I’m weird about money

I am so weird about money that it takes an act of will for me to buy name-brand pop.

The price difference is trivial. Getting name-brand probably costs me, at most, two to three bucks a week. And the name brand stuff is genuinely better than the store brand stuff. I am legitimately getting a lot more pleasure from my pop drinking than when I only bought the generic stuff. By all logic, it’s a sound investment.

And yet, every time I do it, I have to suppress my deeply ingrained instinct to get the cheapest stuff possible. I have to face it : my economizing is compulsive. It persists even when it makes no sense at all. And this is a problem.

Why? Because it keeps me from being happy and feeling good about my life. I have gone on and on in this space about how important pleasure (especially the kind that activates our reward center) is to mood, and I know that to be true.

And yet, when it comes to investing in my own pleasure, I am a mindless miser.

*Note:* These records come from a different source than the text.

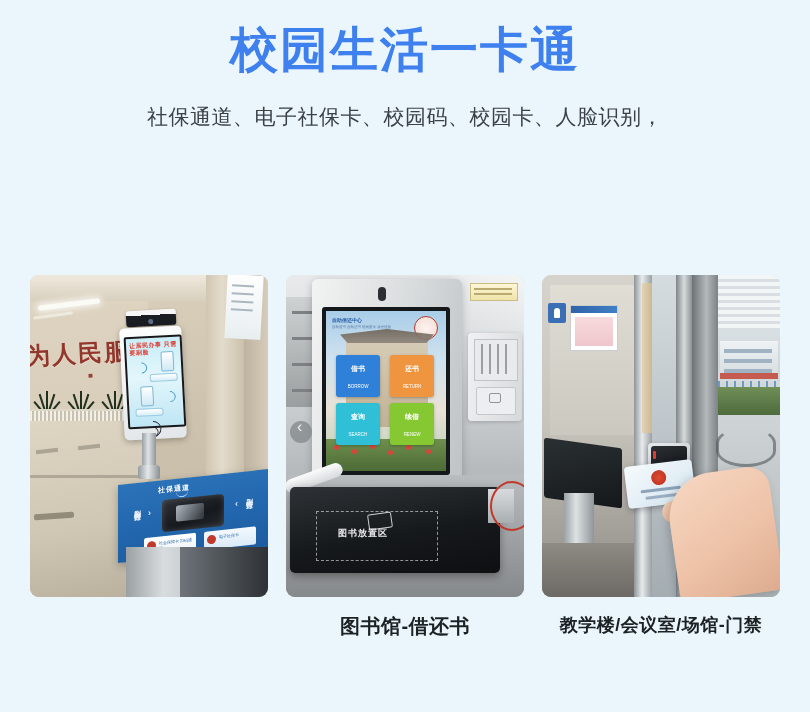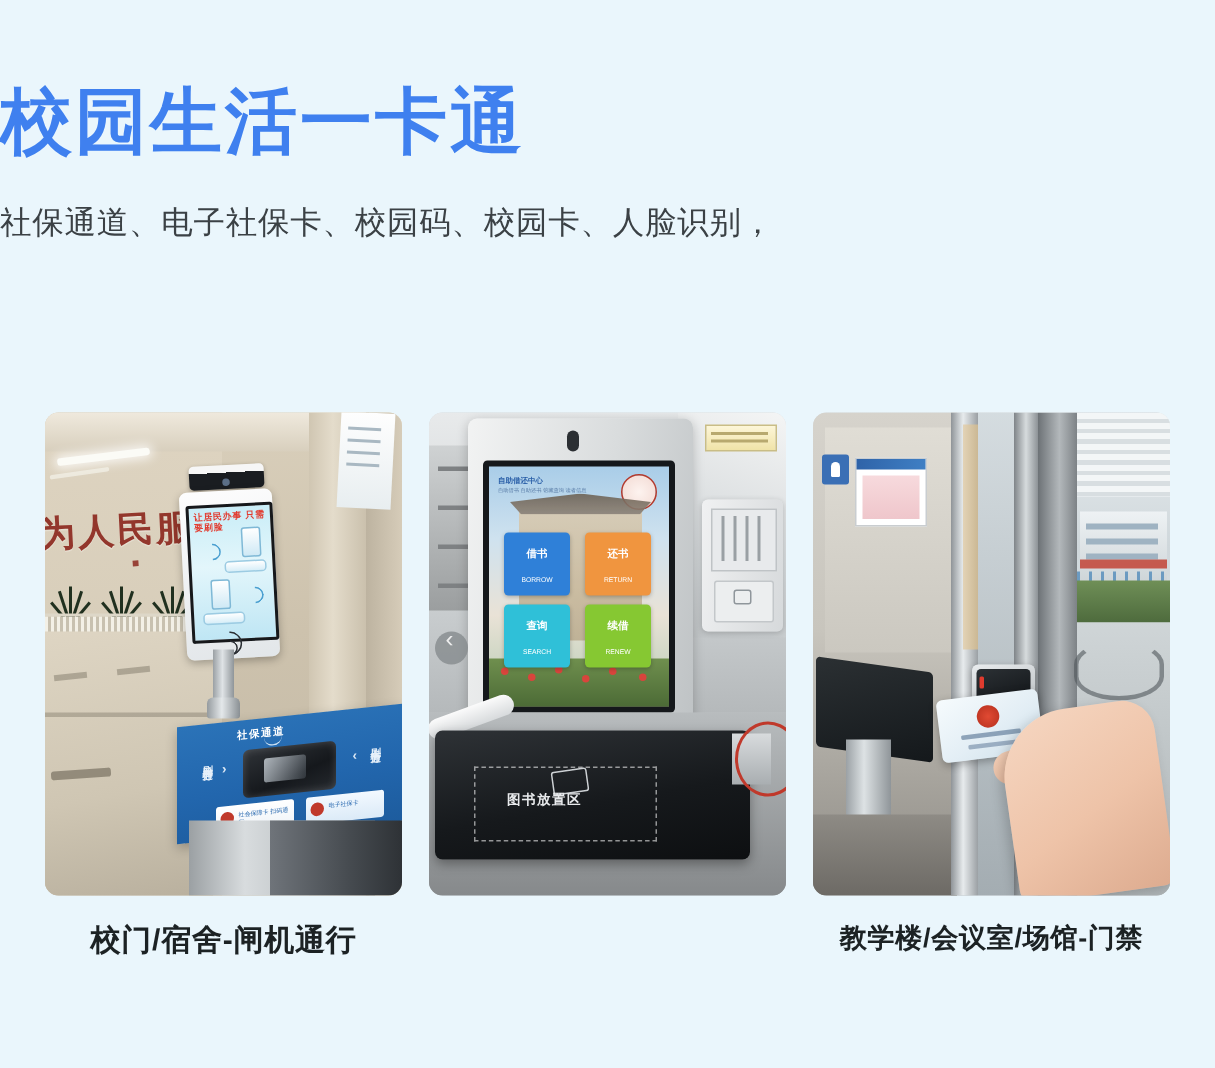"校园生活一卡通" .header { padding-top: 52px -> 20px; text-align: none -> center }
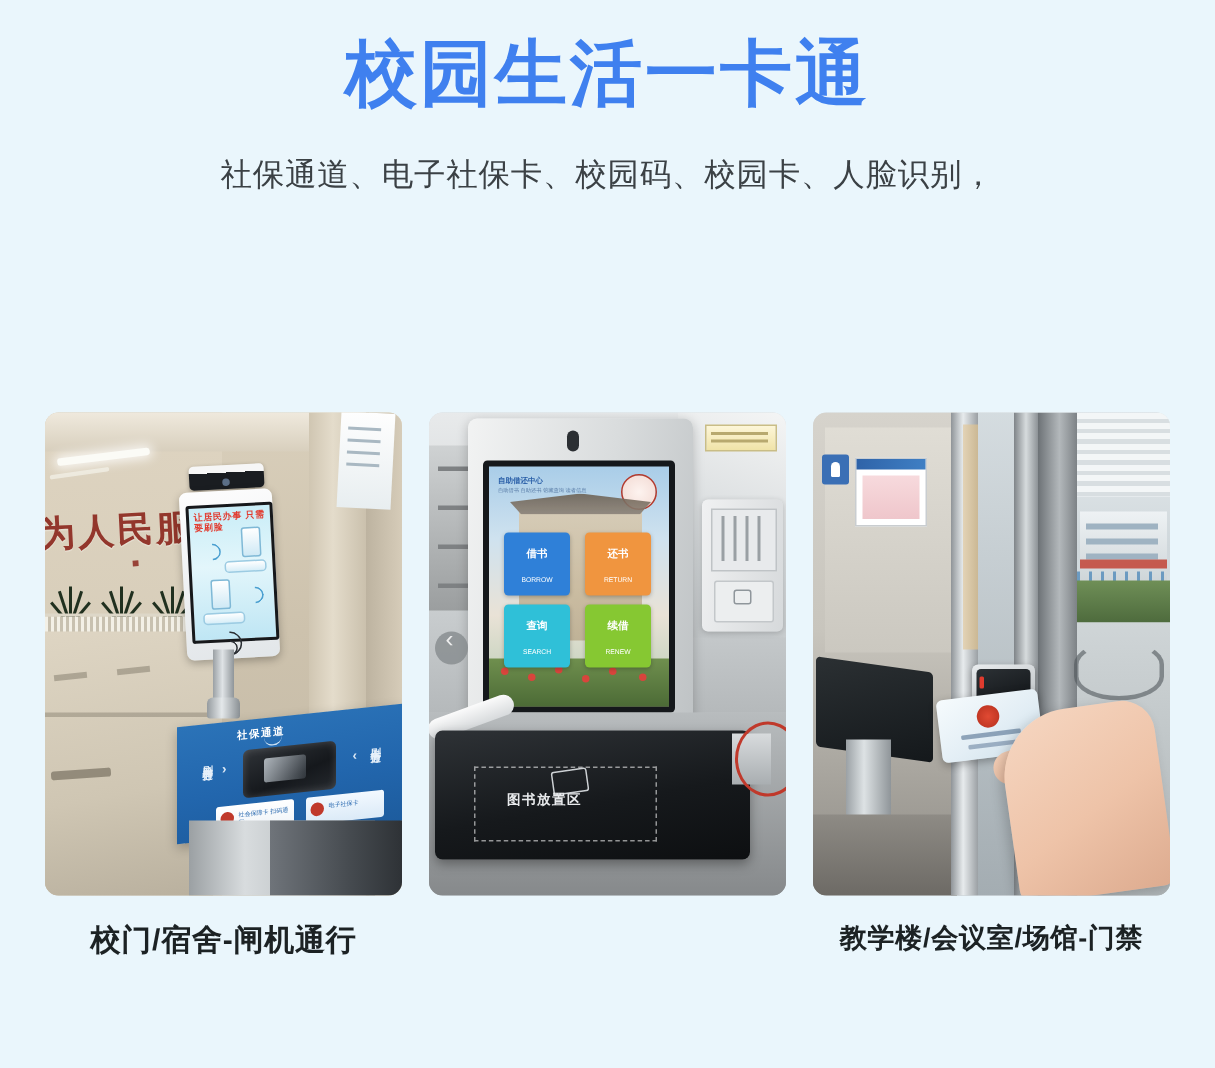"校门/宿舍-闸机通行" div.caption { html: <div>校门/宿舍-闸机通行</div> -> none }
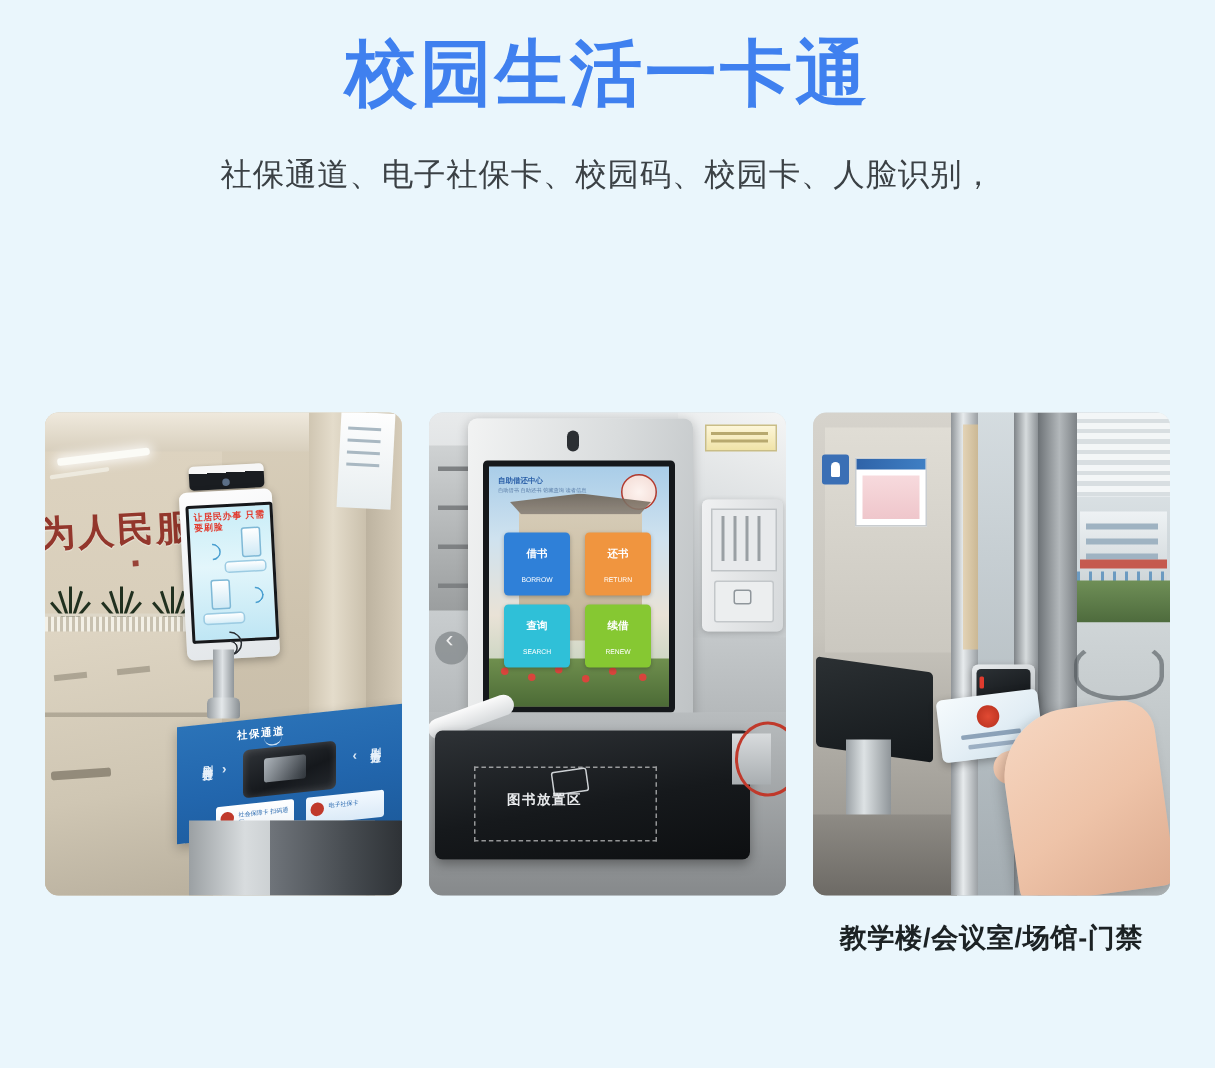"图书馆-借还书" div.caption { html: none -> <div>图书馆-借还书</div> }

Where the rubber really hits the road is my weekly budget. I have $100/week to spend. And I don’t have a lot of expensive needs. So more often than not, there’s a little left at the end of the week.

And in a healthier mind, that would be it. Sometimes there is money left, and sometimes there isn’t. Whether or not that happens is not super important. I mean, I budgeted the money that way with plans to spend it that way. Right? If I can’t spend it all, it’s not really in my budget, is it?

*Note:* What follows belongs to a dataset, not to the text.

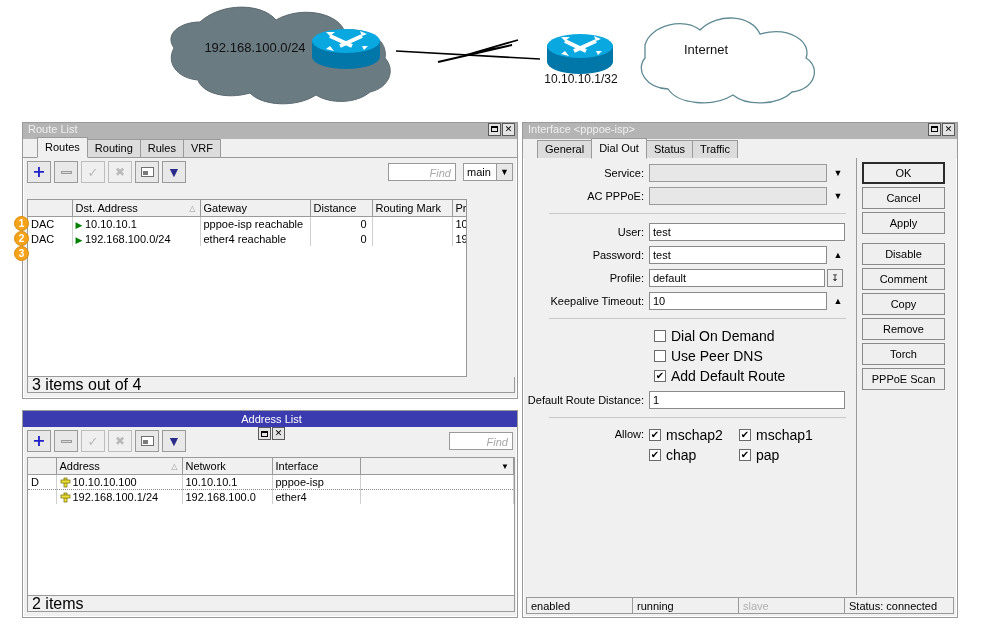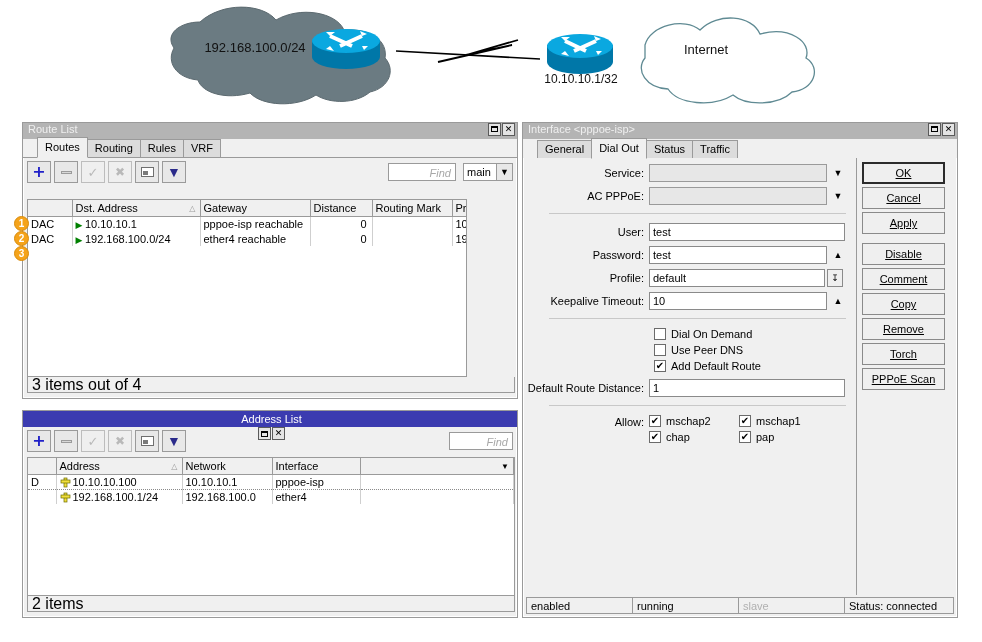"OK" .ifright { text-decoration: underline -> none }
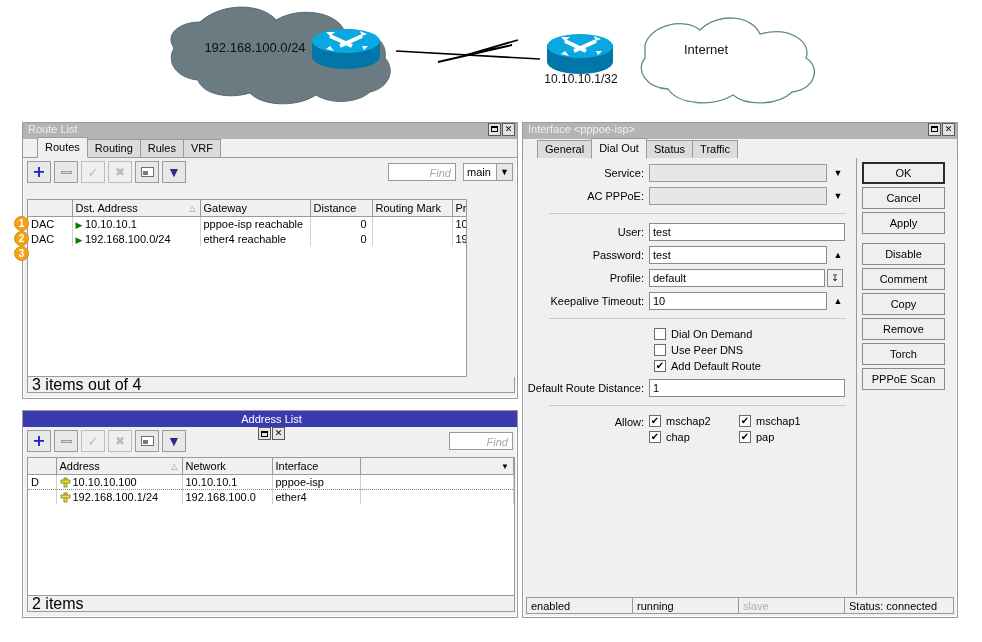"Dial On Demand" .cblabel { font-size: 11px -> 14px }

And yet, if there is nothing left, I feel intense guilt and a feeling of exposure and danger. I have lost my buffer, and for someone like me, having all the buffers between myself and harsh reality is a necessity.

It’s not easy being this sensitive.

I have been fighting this lately. I have been telling myself that my happiness is more important than my money supply. That I should actually be proud of myself for overcoming my senseless savings craving and using the money to have fun instead. That feeling better is more important than feeling safe. Because I AM SAFE.

But it’s rough going. It’s a real wrestling match. I feel like I am arm wrestling a demon.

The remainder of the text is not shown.